I recently had to realign our storage. Specifically, write cold data to one NFS share and hot/warm to another. Prior to this, all data was being written to the same storage which was not per our design. I placed our cluster master in maintenance-mode, stopped splunk on all indexers, then used rsync to copy data to the proper shares.
After moving data around and ensuring that NFS shares were then mounted in the proper locations, I attempted to bring everything back online. The cluster master starts fine. The indexers, though, do not.
I have only been able to start one indexer out of four. It seems to not be one specific indexer, though. I had splunk running on indexer1, but indexer2, indexer3, and indexer4 then failed. Later, I was able to start splunk on indexer2, but indexer1, indexer3, and indexer4 failed.
Examples of the errors I'm seeing are
ERROR STMgr - dir='/splunk/audit/db/hot_v1_64' st_open failure: opts=1 tsidxWritingLevel=1 (No such file or directory)
ERROR StreamGroup - Failed to open THING for dir=/splunk/audit/db/hot_v1_64 exists=false isDir=false isRW=false errno='No such file or directory' Your .tsidx files will be incomplete for this bucket, and you may have to rebuild it.
ERROR StreamGroup - failed to add corrupt marker to dir=/splunk/audit/db/hot_v1_64 errno=No such file or directory
and
ERROR HotDBManager - Could not service the bucket: path=/splunk/_introspection/db/hot_v1_388/rawdata not found. Remove it from host bucket list.

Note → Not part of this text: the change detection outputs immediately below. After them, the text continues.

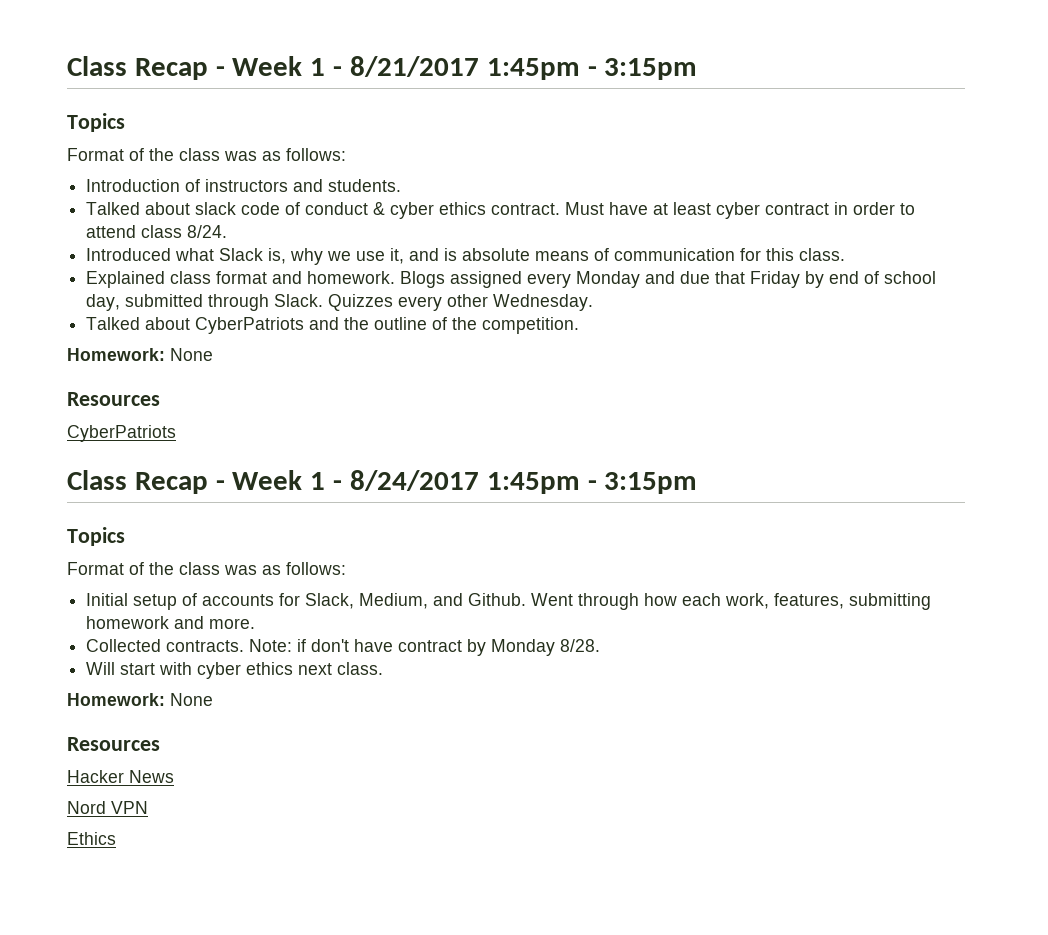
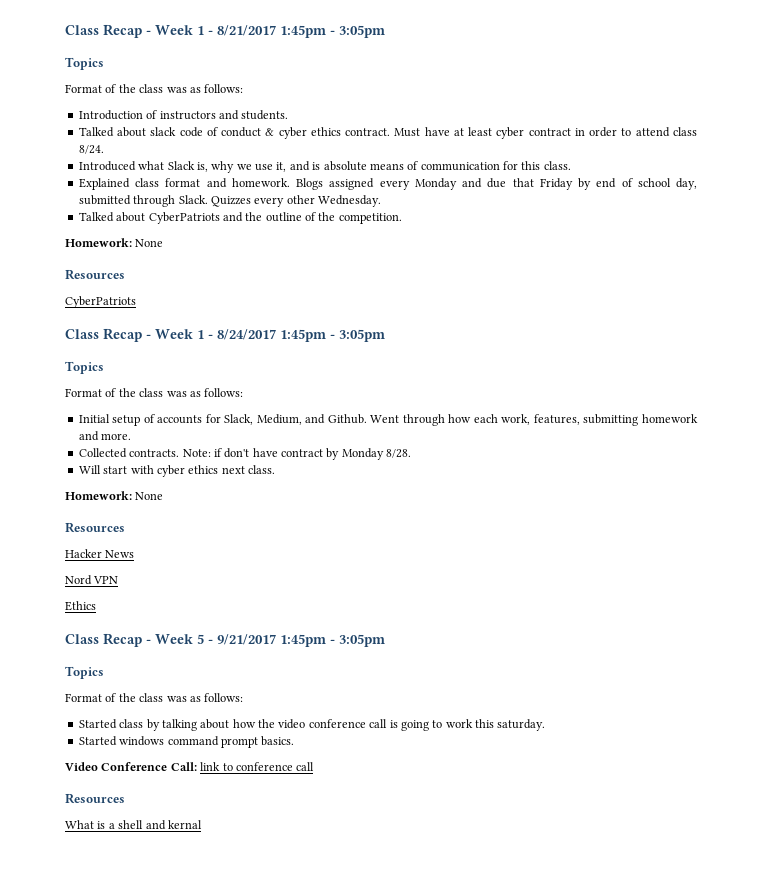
[604,58,698,80] 3:15pm -> [339,25,385,38] 3:05pm
[604,472,698,494] 3:15pm -> [339,329,385,342] 3:05pm
(116, 838) none -> [65,633,385,647] [65,666,104,679] [65,693,244,702] [78,719,546,731] [78,736,295,748] [65,762,315,771] [65,793,125,804] [65,820,202,830] // Class Recap - Week 5 - 9/21/2017 1:45pm - 3:05pm // Topics // Format of the class was as follows: // Started class by talking about how the video conference call is going to work this saturday. // Started windows command prompt basics. // Video Conference Call: link to conference call // Resources // What is a shell and kernal

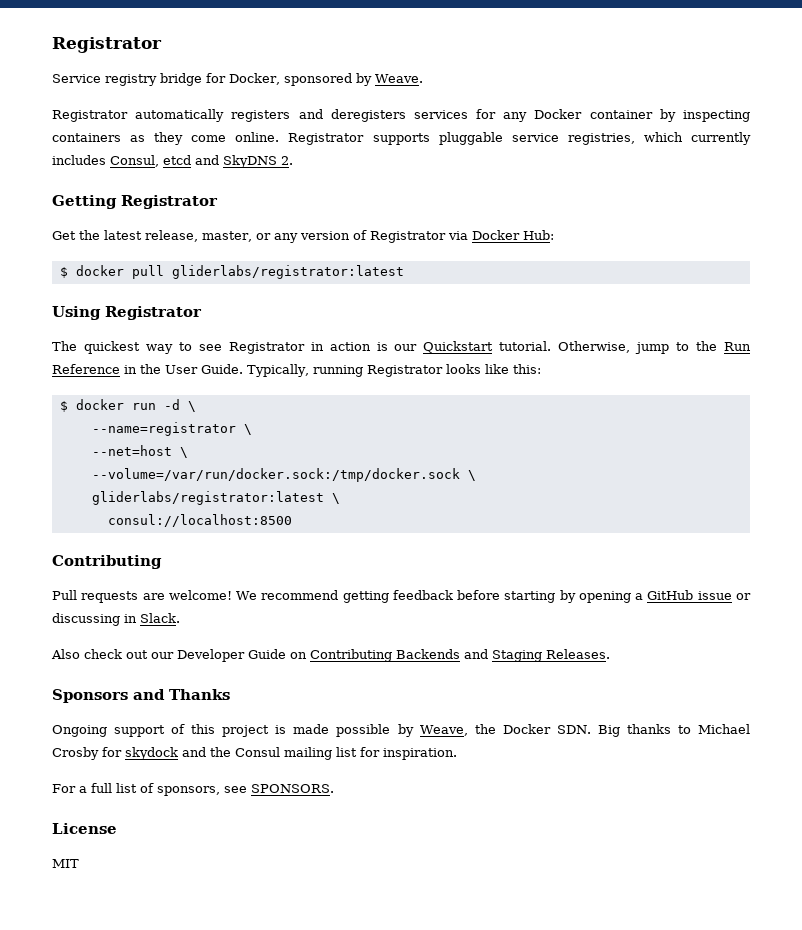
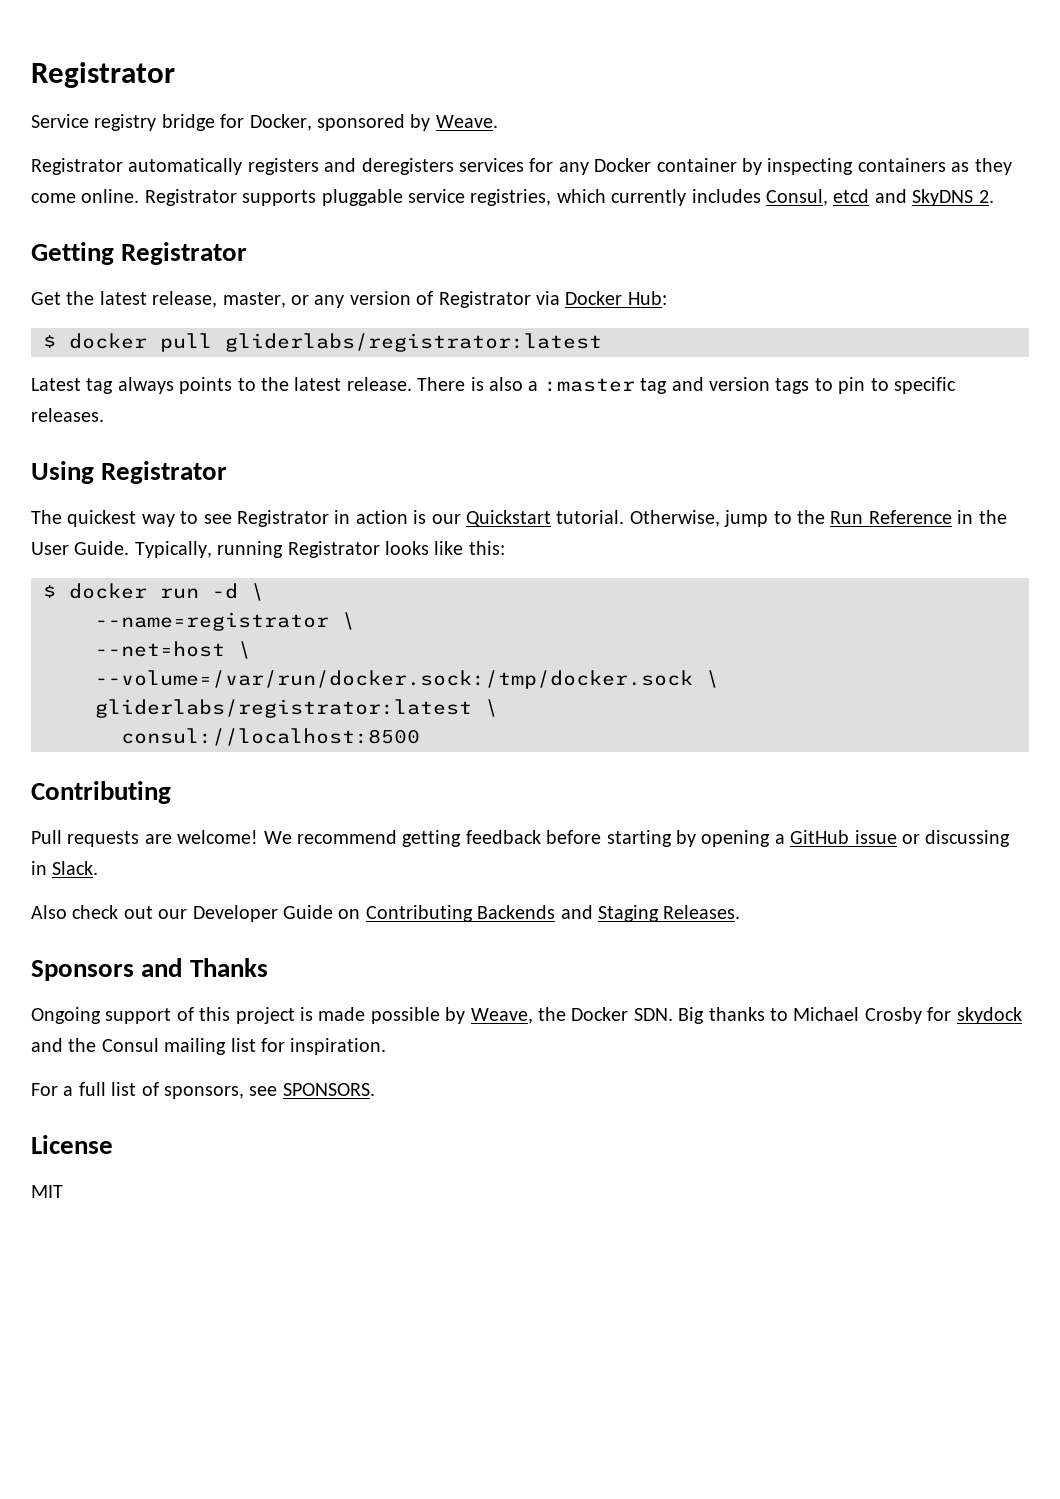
(404, 272) none -> [31,377,956,394] [31,408,104,422] // Latest tag always points to the latest release. There is also a :master tag and version tags to pin to specific releases.

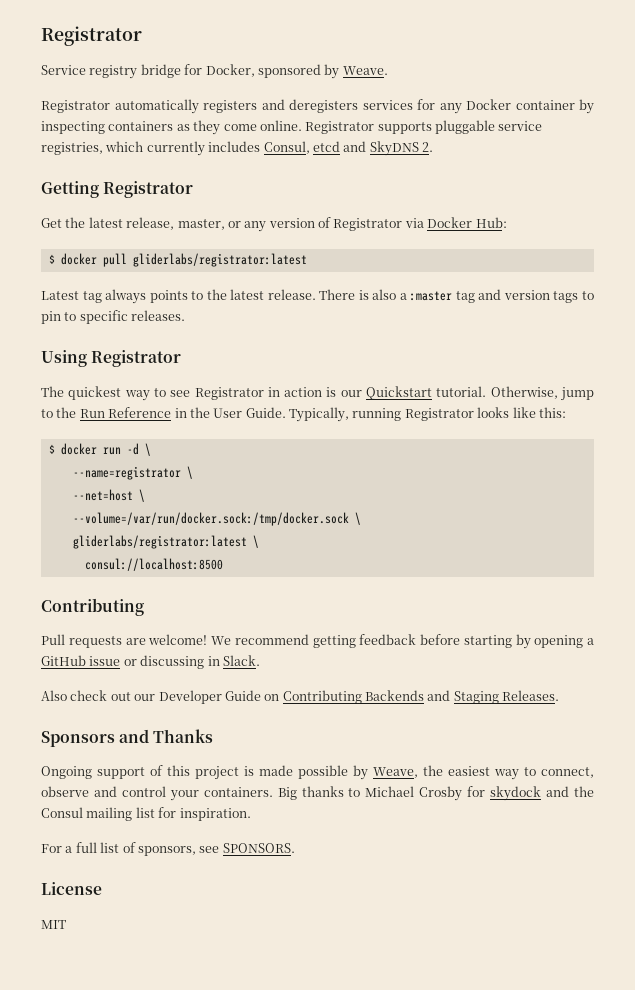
[571,1007,673,1021] Docker SDN. -> [448,766,594,780] [41,786,273,801] easiest way to connect, observe and control your containers.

WARN TimeInvertedIndex - Directory /splunk/_introspection/db/hot_v1_388 appears to have been deleted
FATAL MetaData - Unable to open tempfile=/splunk/_introspection/db/hot_v1_388/Strings.data.temp for reason="No such file or directory"; this=MetaData: {file=/splunk/_introspection/db/hot_v1_388/Strings.data description=Strings totalCount=761 secsSinceFullService=0 global=WordPositionData: { count=0 ET=n/a LT=n/a mostRecent=n/a }
and
FATAL HotDBManager - Hot bucket with id=389 already exists. idx=_introspection dir=/splunk/_introspection/db/hot_v1_389
I've run 'splunk fsck repair --all-buckets-all-indexes' more than once, but these issues persist.
Can the underlying issues be corrected or should we cut our losses and start our collections fresh? Fortunately, this is an option we can use as a last resort.
Our cold storage is on a Data Domain backed by HDD. This was by design prior to my involvement in the administration of this deployment. This may have an impact in other areas and could feasibly be interfering with the repair of the existing data.
Our hot/warm NFS share is backed by SSD on a NetApp. It is split into peers; one for each of the four indexers. This allows each indexer to write to its own share while the data is still being consolidated by the NetApp.
It is feasible that despite the speed of the SSD storage, there are other bottlenecks causing slowdowns. I don't see that being a cause of the errors, though. Rather, they seem to be the result of data corruption that `splunk fsck` is not fixing.
As for the storage type recommended for each role, we're unfortunately still running 7.2.5. Realigning the data according to the original architecture was part of the process of upgrading. In fact, it was the first step in our process. That said, our storage configuration does meet recommendations in the table that you linked to:
Looking at the reference, though, I feel like I need to check the network latency as well. I doubt we're pushing near or beyond the recommended latency threshold, but it won't hurt to check.
All that said, I'm still looking for some help with the errors and why they aren't being corrected by `splunk fsck`.
Hi
1st Don't use NFS for Hot/Warm data it's not performing well for that purpose. In personally I don't use it even Cold only frozen if needed. https://docs.splunk.com/Documentation/Splunk/8.2.3/Capacity/Referencehardware#What_storage_type_shou...
I'm not sure if I understand your layout right. Do you have own storage part / directories on NFS system for individual indexer or have you put only one directory for all indexers and have that data there only once? How many IOPS you could get from NFS server when one node and/or all nodes are using it? When all is using it the minimum per servers should be more than 800.
r. Ismo